▶ **Task details**: Pull out of the data below the stretch of lines bounded by the one containing "discount: 5% = 36.27 -> none" and the one containing "total: 704.11 -> 432.57", both bounds included, unchanged.

Edit tracking data:
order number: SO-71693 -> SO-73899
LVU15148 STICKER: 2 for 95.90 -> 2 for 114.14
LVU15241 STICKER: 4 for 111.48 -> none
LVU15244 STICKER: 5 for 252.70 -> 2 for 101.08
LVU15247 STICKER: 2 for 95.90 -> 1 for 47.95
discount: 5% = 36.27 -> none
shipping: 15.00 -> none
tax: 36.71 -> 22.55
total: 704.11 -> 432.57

---

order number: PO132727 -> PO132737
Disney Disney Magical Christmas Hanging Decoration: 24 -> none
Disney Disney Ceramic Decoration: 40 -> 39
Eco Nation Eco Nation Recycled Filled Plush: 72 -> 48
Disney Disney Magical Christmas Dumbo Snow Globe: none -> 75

▶ **Solution for this problem**:
discount: 5% = 36.27 -> none
shipping: 15.00 -> none
tax: 36.71 -> 22.55
total: 704.11 -> 432.57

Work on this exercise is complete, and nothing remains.